Ce texte, refusé par Politis, a été publié par Marianne le 5 novembre 2001.

Le [dernier] malin plaisir de Jacques Bertin (25 octobre 2001)


 

 

Un mot de Jacques Bertin :

Après avoir été, depuis février 1988, chef de la rubrique "culture" puis rédacteur en chef adjoint responsable des pages "culture", j'ai été licencié en mars 2000, conservant seulement, à titre de pigiste, une chronique hebdomadaire et la rédaction en chef de numéros hors série (Avignon, Education populaire, loi de 1901…).
Denis Sieffert, directeur de la rédaction, ayant refusé ma chronique du n° 672 (25/10/01), j'ai décidé de cesser définitivement toute collaboration avec Politis.



Les petits blancs

Vous devriez visiter Château-rouge. C'est, juste sous Montmartre, un petit quartier du XVIIIème arrondissement. Un quartier de quartier, pourrait-on dire, qui ne se faisait pas remarquer, jusqu'ici. Samedi, vous auriez pu y voir une manifestation, bravant la pluie battante. Deux cents personnes. Pas des manifestants professionnels, non ; seulement le voisinage ; des gens gênés d'être là, en pleine rue, derrière ce mégaphone, avec la crainte de se faire qualifier de "petits blancs" dans le journal de lundi. Ce qu'ils faisaient? Ils manifestaient contre l'inertie des pouvoirs publics devant la dégradation du quartier, récemment transformé, sans qu'on sache qui l'a décidé, en capitale des exotismes. Un pur délire. Pas d'autre mot. "Non-droit et loi du plus fort", disent les habitants : c'est totalement vrai.

La rue Poulet est probablement la rue la plus sale d'Europe, allez voir. La minuscule station de métro Château-rouge est totalement submergée : des queues, des bousculades, une sorte de Mont-Saint-Michel inverse. Quelles sont les tendances dans l'immigration clandestine? En ce moment, c'est Indo-Pakistanais, il semble. La RATP conserve là quelques malheureux employés apoplectes, mais à Marcadet, la station d'à côté, elle les a prudemment enlevés.

La circulation? Embouteillage monstre permanent. Des milliers de voitures immatriculées dans toute l'Europe, en province, en banlieue! Tant pis pour les riverains. Sur les trottoirs, on se réunit par villages devant les boutiques trop petites. Les camionnettes des commerçants, qui ne bougent jamais et dont d'ailleurs beaucoup seraient bien incapables de rouler cent mètres, remplacent la cave qu'ils n'ont pas. Le nombre de "véhicules" qui, si la loi était respectée, devraient immédiatement aller à la casse est phénoménal. Le bruit? Un tohu-bohu permanent oblige les riverains à vivre fenêtres fermées. L'Hygiène? Je préfère pas vous raconter ce que je vois.

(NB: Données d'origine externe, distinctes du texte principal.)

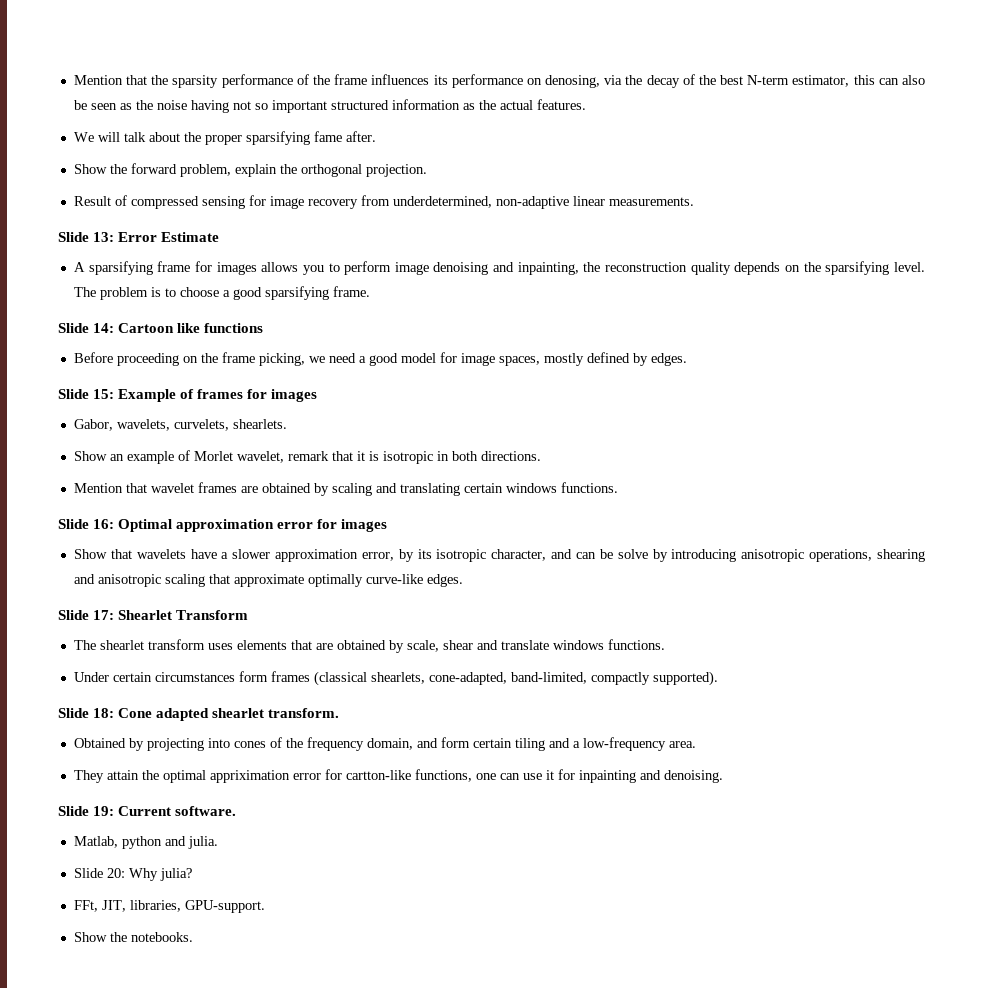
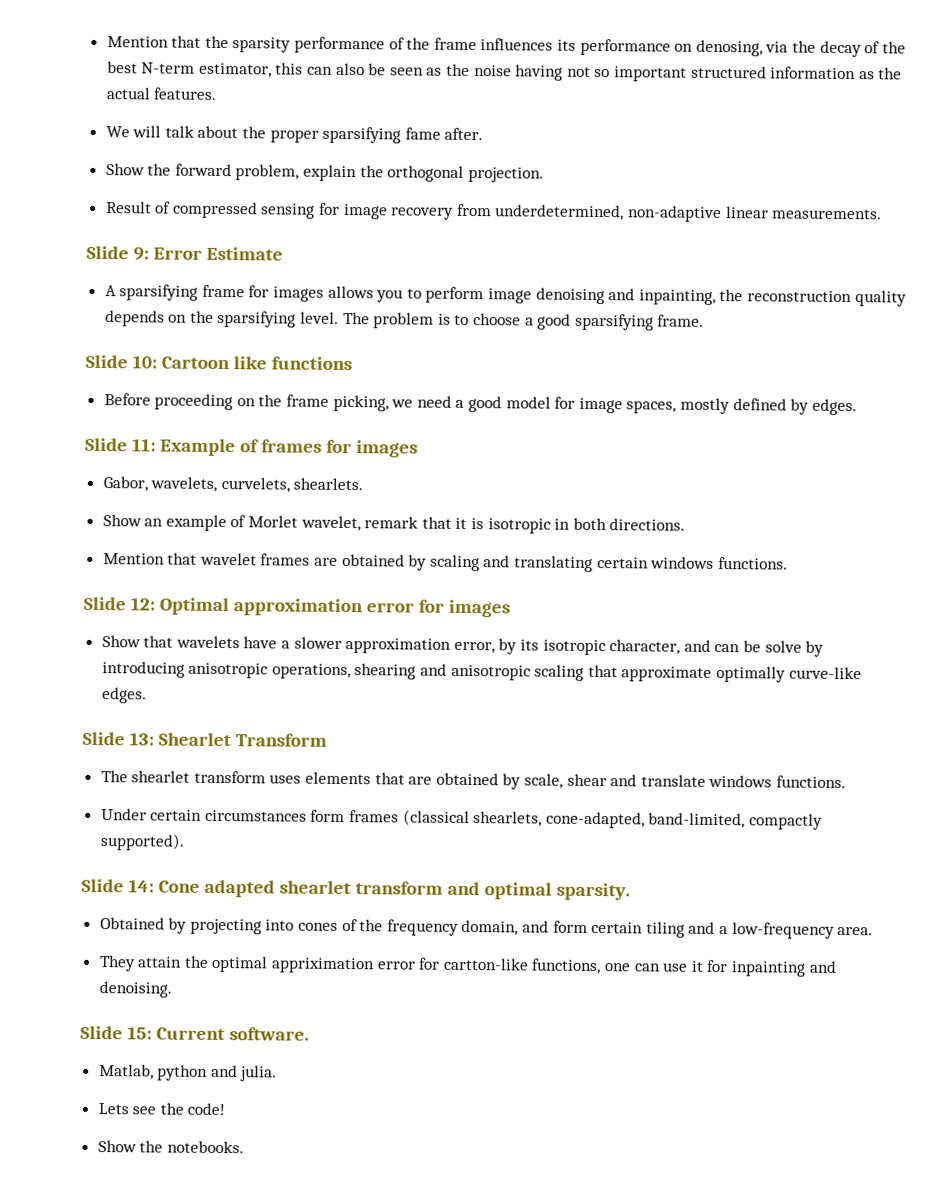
- Slide 13: Error Estimate
+ Slide 9: Error Estimate
- Slide 14: Cartoon like functions
+ Slide 10: Cartoon like functions
- Slide 15: Example of frames for images
+ Slide 11: Example of frames for images
- Slide 16: Optimal approximation error for images
+ Slide 12: Optimal approximation error for images
- Slide 17: Shearlet Transform
+ Slide 13: Shearlet Transform
- Slide 18: Cone adapted shearlet transform.
+ Slide 14: Cone adapted shearlet transform and optimal sparsity.
- Slide 19: Current software.
+ Slide 15: Current software.
- Slide 20: Why julia?
- FFt, JIT, libraries, GPU-support.
+ Lets see the code!

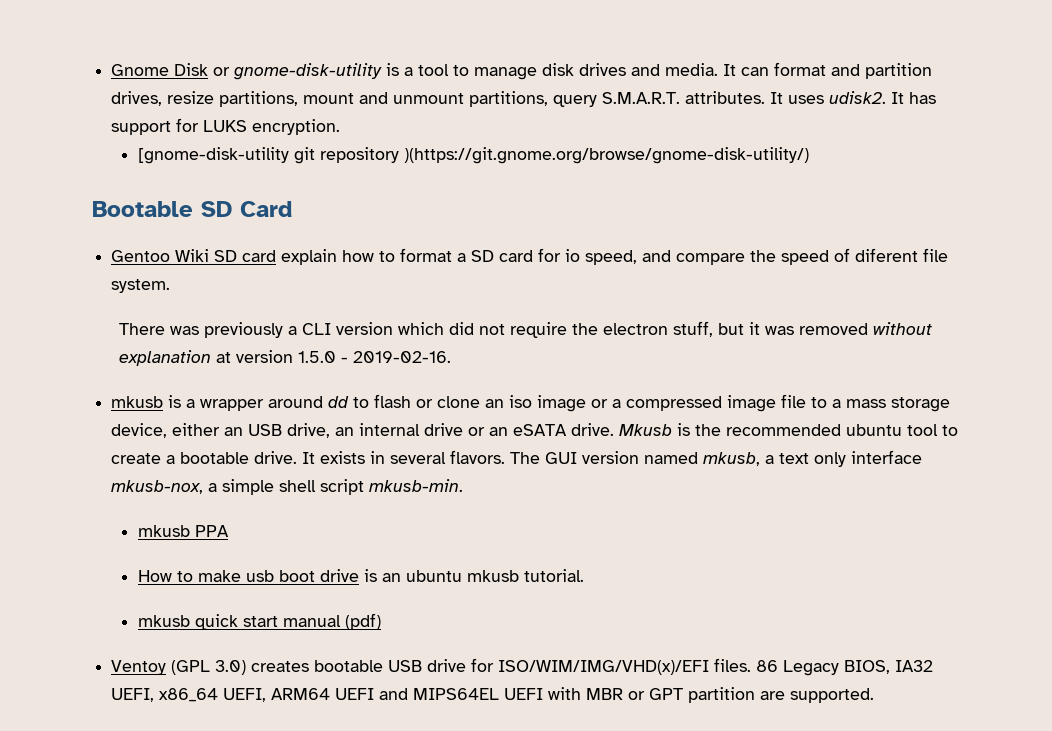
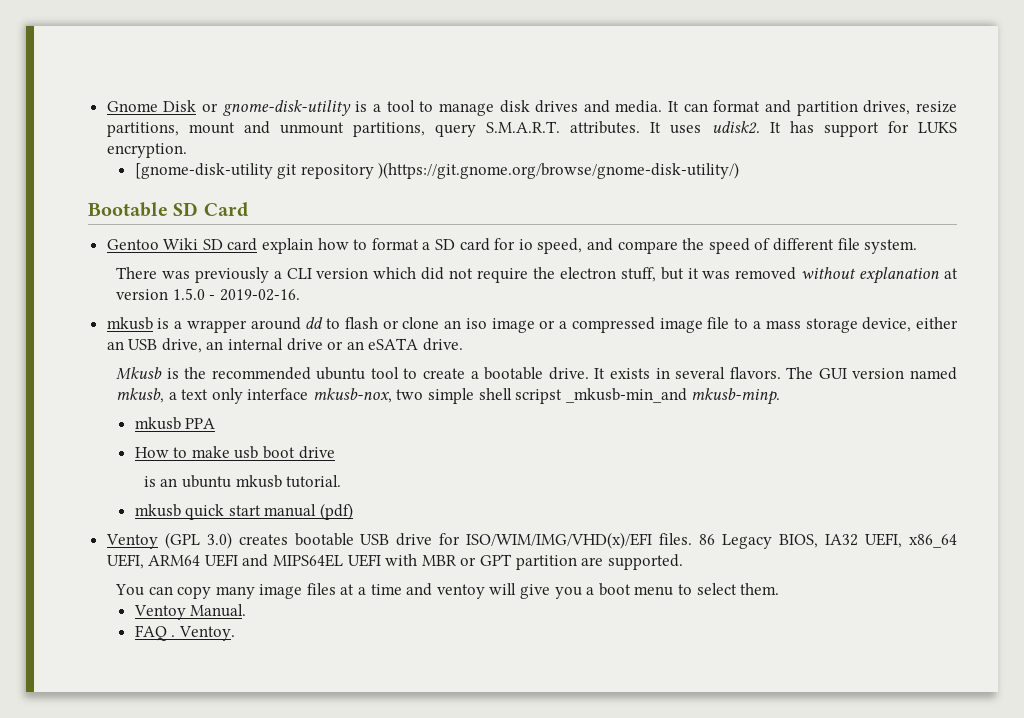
- Gentoo Wiki SD card explain how to format a SD card for io speed, and compare the speed of diferent file system.
+ Gentoo Wiki SD card explain how to format a SD card for io speed, and compare the speed of different file system.
- mkusb is a wrapper around dd to flash or clone an iso image or a compressed image file to a mass storage device, either an USB drive, an internal drive or an eSATA drive. Mkusb is the recommended ubuntu tool to create a bootable drive.
+ mkusb is a wrapper around dd to flash or clone an iso image or a compressed image file to a mass storage device, either an USB drive, an internal drive or an eSATA drive.
+ Mkusb is the recommended ubuntu tool to create a bootable drive.
- The GUI version named mkusb, a text only interface mkusb-nox, a simple shell script mkusb-min.
+ The GUI version named mkusb, a text only interface mkusb-nox, two simple shell scripst _mkusb-min_and mkusb-minp.
- How to make usb boot drive is an ubuntu mkusb tutorial.
+ How to make usb boot drive
+ is an ubuntu mkusb tutorial.
+ You can copy many image files at a time and ventoy will give you a boot menu to select them.
+ Ventoy Manual.
+ FAQ . Ventoy.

Que peut la police contre les vendeurs à la sauvette? Rien. Des matrones me proposent des soutien-gorge grandes tailles… Tout ça amuse les journaux chics, qui trouvent ce "marché aux voleurs" si pittoresque! A ne pas manquer. "Il paraît que c'est un quartier vachement sympa…" me disent mes amis, qui n'y viennent pas. Non, il est seulement délirant. Nous avons maintenant des putes, rue Doudeauville. La gueule des vieux du quartier, errant et recherchant leur vie ancienne sur l'emplacement de l'ancien charcutier! Drôlissime! Un jour, je suis rentré dans la droguerie en bas de chez moi, pour acheter des lacets. Le gars ne parlait pas un mot de français. Sa femme non plus. Quand on tient un commerce de proximité, c'est emmerdant. Surtout pour la proximité. Je vous dis pas les kilomètres que je dois faire dans Paris lorsque je veux manger des frites. Ca vous fait rire? Alors vous aimerez ce quartier.

Les squatts? Oui, bien sûr. Dans les immeubles les plus propres, c'est encore meilleur. Il suffit au squatteur de défoncer la porte à coups de pied. Est-il viré? Il reviendra demain; c'est déjà presqu'un ami.

Que font les pouvoirs publics? Mais rien, madame. La rumeur court qu'ils laissent pourrir pour ensuite lancer de grandes opérations immobilières. Et ainsi des centaines de "petits blancs" s'attendent à être ruinés; ils ont un "sentiment d'insécurité". C'est bien fait.